L'Ontario, la Colombie-Britannique et l'Alberta le font. Des pays comme la France, l'Angleterre et la Suède aussi. Et tout indique que le Québec s'apprête maintenant à sauter dans le bateau.

L'idée de signer des «ententes de partage de risques», de nouveaux types de contrats qu'établissent les gouvernements avec les sociétés pharmaceutiques, fait son chemin dans la province. Aussi complexes que controversées, ces ententes peuvent prendre plusieurs formes. En général, elles stipulent qu'un gouvernement accepte de rembourser de nouveaux médicaments aux assurés du régime public, mais en échange d'engagements de la part des sociétés qui les fabriquent.

«Des ententes de ce type, en fin de compte, on va être obligés d'en faire. C'est devenu une réalité incontournable. Alors il faut commencer à réfléchir à la façon de les encadrer, sinon on va se retrouver sans barème», dit Mélanie Bourassa Forcier, professeure de droit pharmaceutique à l'Université de Sherbrooke.

Politique d'utilisation

Avec son collègue François Noël, Mme Bourassa Forcier vient de publier un rapport en collaboration avec le Centre interuniversitaire de recherche en analyse des organisations (CIRANO) sur ces fameuses ententes. Le document conclut que les ententes de partage de risques devraient être utilisées «avec parcimonie» dans certains cas particuliers. Les auteurs recommandent au gouvernement du Québec d'établir une politique pour encadrer leur utilisation.

Les ententes de partage de risques viennent modifier le processus qui entoure la décision de rembourser ou non un médicament aux assurés du régime public. Actuellement, Québec décide d'inscrire un médicament sur sa liste de produits remboursés si les bénéfices pour les patients en justifient les coûts pour les contribuables.

Avec les ententes, le processus devient plus complexe. Un gouvernement pourra par exemple décider de rembourser dès aujourd'hui un médicament dont il n'est pas complètement certain de l'efficacité, mais à condition que la société pharmaceutique qui le commercialise fasse un suivi auprès des patients.

L'avantage est que si tout est fait comme il faut, les malades peuvent bénéficier du traitement sans attendre toutes les preuves. Et si l'efficacité n'est finalement pas démontrée, le gouvernement peut stopper les traitements, et s'assurer de ne pas payer la note pour rien.

Ristourne financière

Dans certains autres cas, une société pharmaceutique pourrait consentir une ristourne financière au gouvernement qui inscrit un produit sur sa liste, ce qui peut contribuer à diminuer les coûts du système de santé.

Création de fonds servant à financer l'innovation, attribution de rabais-volume au gouvernement, promesse d'étudier la meilleure façon d'utiliser les médicaments sur les patients: les engagements exigés de la société pharmaceutique dans ce type de contrat peuvent prendre plusieurs formes.
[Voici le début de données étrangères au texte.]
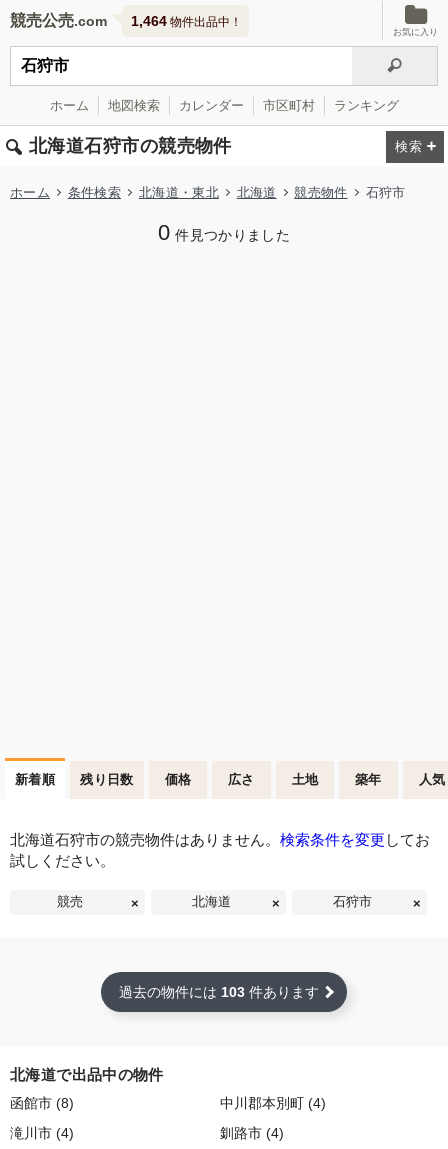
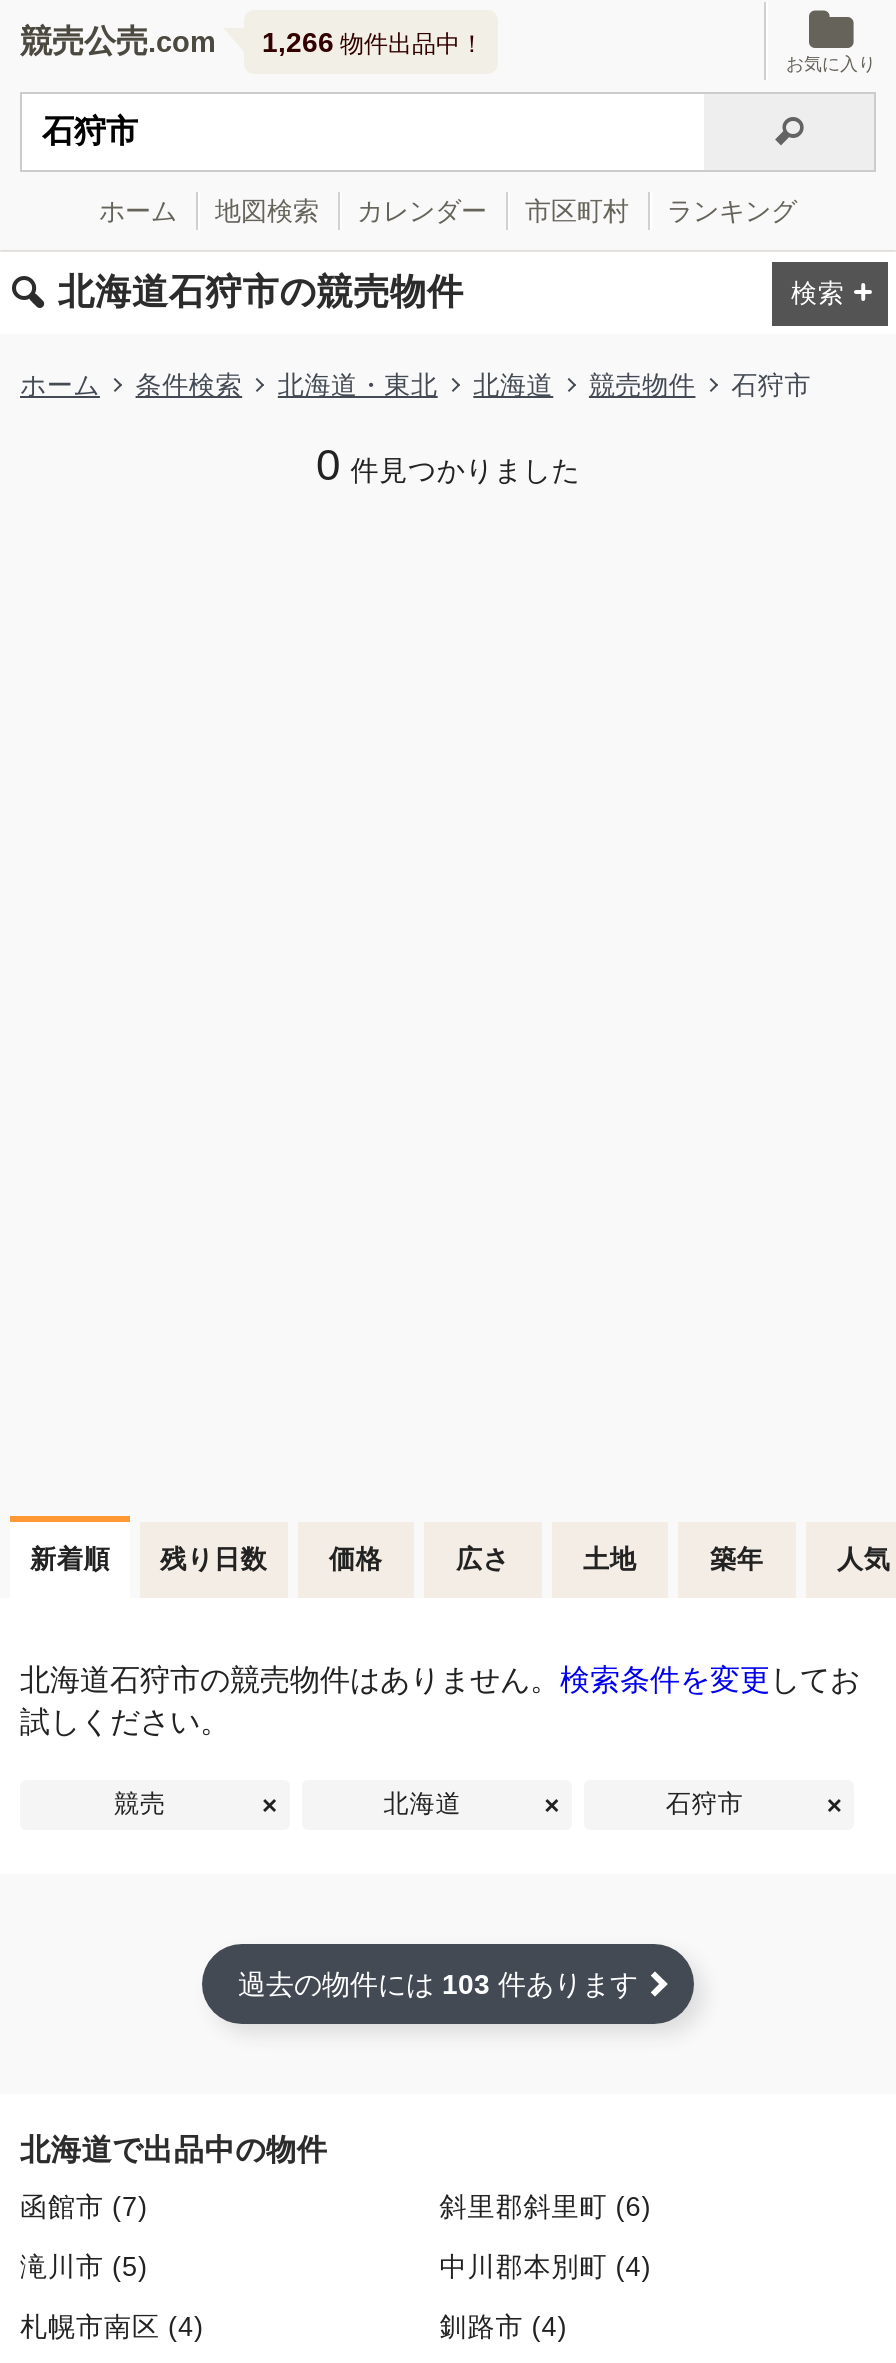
- 1,464物件出品中！
+ 1,266物件出品中！

- 函館市 (8)
+ 函館市 (7)
+ 斜里郡斜里町 (6)
+ 滝川市 (5)

- 滝川市 (4)
+ 札幌市南区 (4)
Dans leur rapport, les auteurs dénombrent pas moins d'une quinzaine de types d'ententes différentes qui ont été signées un peu partout dans le monde.

Les sociétés pharmaceutiques, en tout cas, sont prêtes à négocier de tels contrats avec Québec.

«De notre côté, dans la mesure où on respecte certaines conditions, oui, on est en faveur de ce type de modèle», dit Frédéric Alberro, président pour le Québec de Rx&D, l'association qui regroupe les sociétés pharmaceutiques de médicaments innovateurs (par opposition aux fabricants de génériques).

Québec a aussi envoyé plusieurs signaux qui démontrent une ouverture. Le 18 novembre 2011, l'Institut national d'excellence en santé et en services sociaux (INESSS), agence chargée d'évaluer les nouveaux médicaments, a proposé un projet-pilote destiné à inscrire trois produits anticancéreux à la liste des médicaments remboursés selon des ententes de partage de risques.

L'INESSS a aussi récemment suggéré au Ministère de ne pas inscrire certains nouveaux médicaments si de telles ententes ne sont pas signées. À la demande du ministre de la Santé et des Services sociaux, Yves Bolduc, l'INESSS prépare d'ailleurs un rapport complet sur le sujet, qui devrait être terminé cet été.

«Le ministre s'est déjà exprimé en Chambre en faveur [de ces ententes], mais on attend la conclusion des travaux de l'INESSS», dit Natacha Joncas-Boudreault, attachée de presse du ministre Bolduc.